What to work on
Could you repeat the entries below exactly, but only from the line with "[61,226,72,238] [] -> [119,284,135,297] ☑" through the line with "(153, 421) none", and without any picture?

---*---

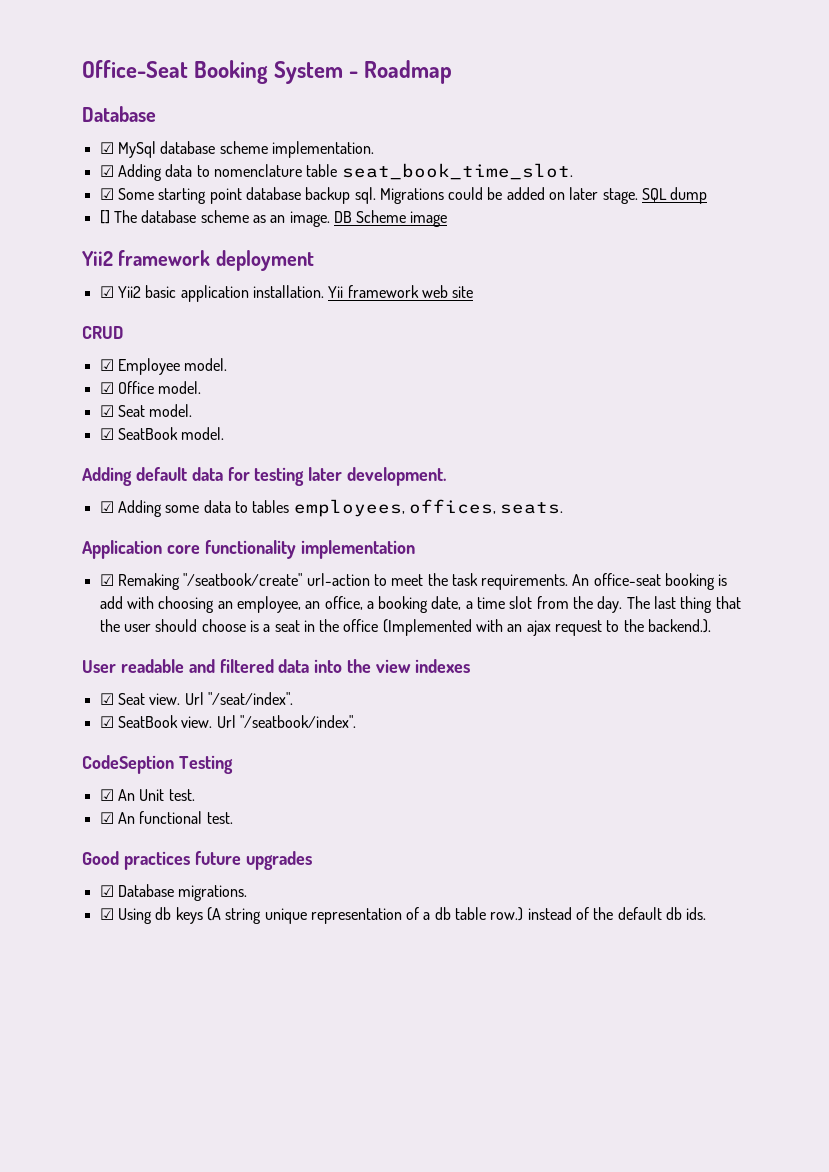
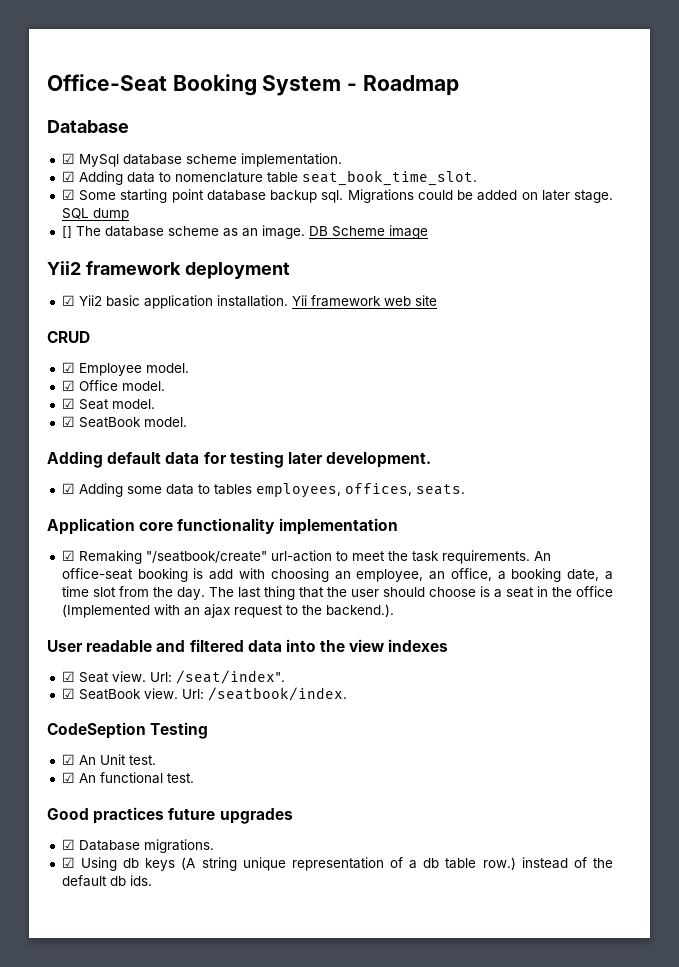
[184,692,293,705] Url "/seat/index". -> [149,670,285,684] Url: /seat/index".
[216,715,356,728] Url "/seatbook/index". -> [181,687,347,701] Url: /seatbook/index.

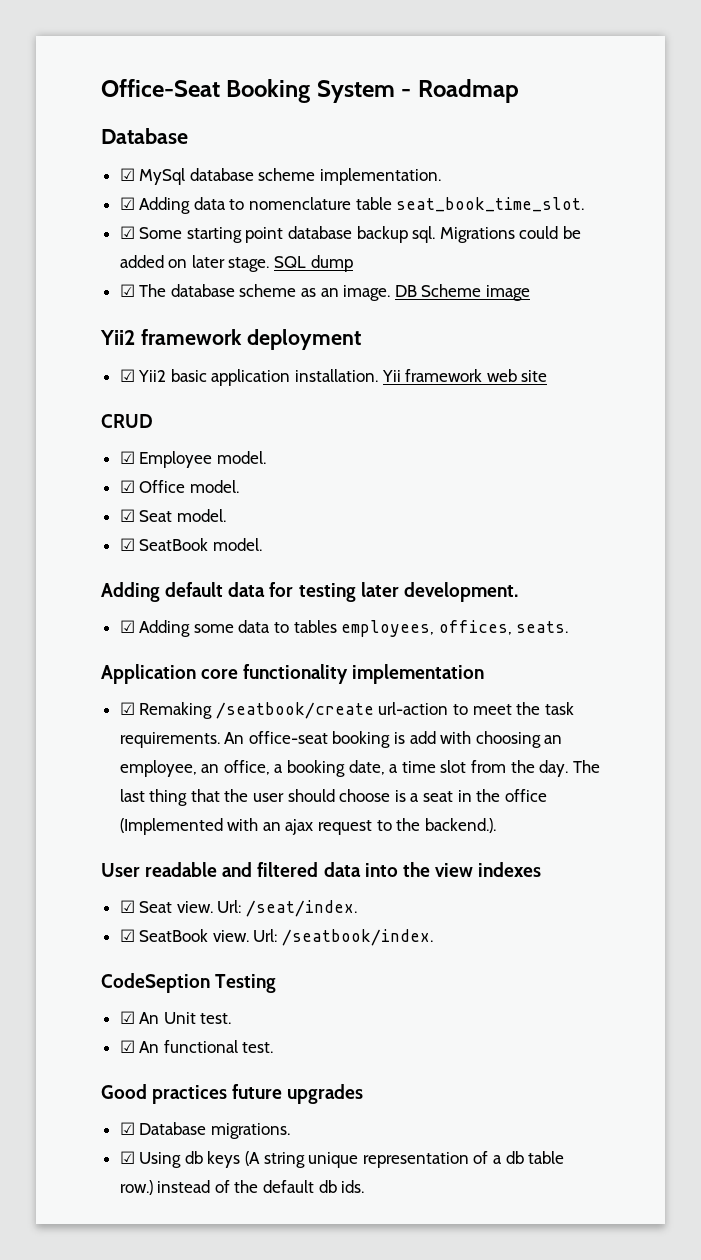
[61,226,72,238] [] -> [119,284,135,297] ☑
[145,551,267,563] "/seatbook/create" -> [215,702,374,719] /seatbook/create
[175,670,285,684] /seat/index". -> [246,900,358,917] /seat/index.

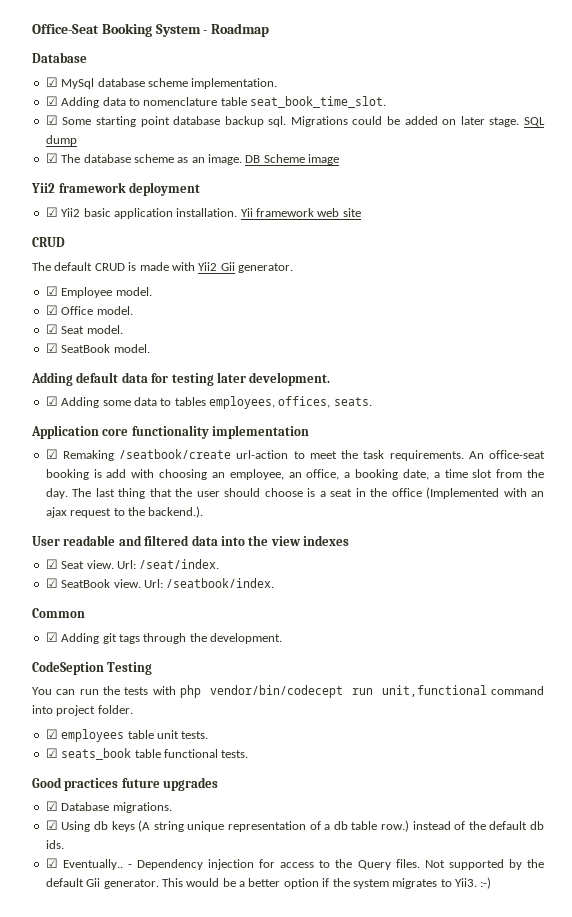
(153, 421) none -> [32,262,293,273] // The default CRUD is made with Yii2 Gii generator.
[101,973,277,993] [119,1011,232,1024] [119,1040,274,1053] CodeSeption Testing // ☑ An Unit test. // ☑ An functional test. -> [32,608,85,618] [45,632,282,644] [32,661,153,675] [32,685,544,698] [32,705,133,716] [45,729,209,742] [45,748,249,760] Common // ☑ Adding git tags through the development. // CodeSeption Testing // You can run the tests with php vendor/bin/codecept run unit,functional command into project folder. // ☑ employees table unit tests. // ☑ seats_book table functional tests.
(365, 1186) none -> [45,858,545,870] [45,877,492,889] // ☑ Eventually.. - Dependency injection for access to the Query files. Not supported by the default Gii generator. This would be a better option if the system migrates to Yii3. :-)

---*---

Result for this exercise
[61,226,72,238] [] -> [119,284,135,297] ☑
[145,551,267,563] "/seatbook/create" -> [215,702,374,719] /seatbook/create
[175,670,285,684] /seat/index". -> [246,900,358,917] /seat/index.

(153, 421) none -> [32,262,293,273] // The default CRUD is made with Yii2 Gii generator.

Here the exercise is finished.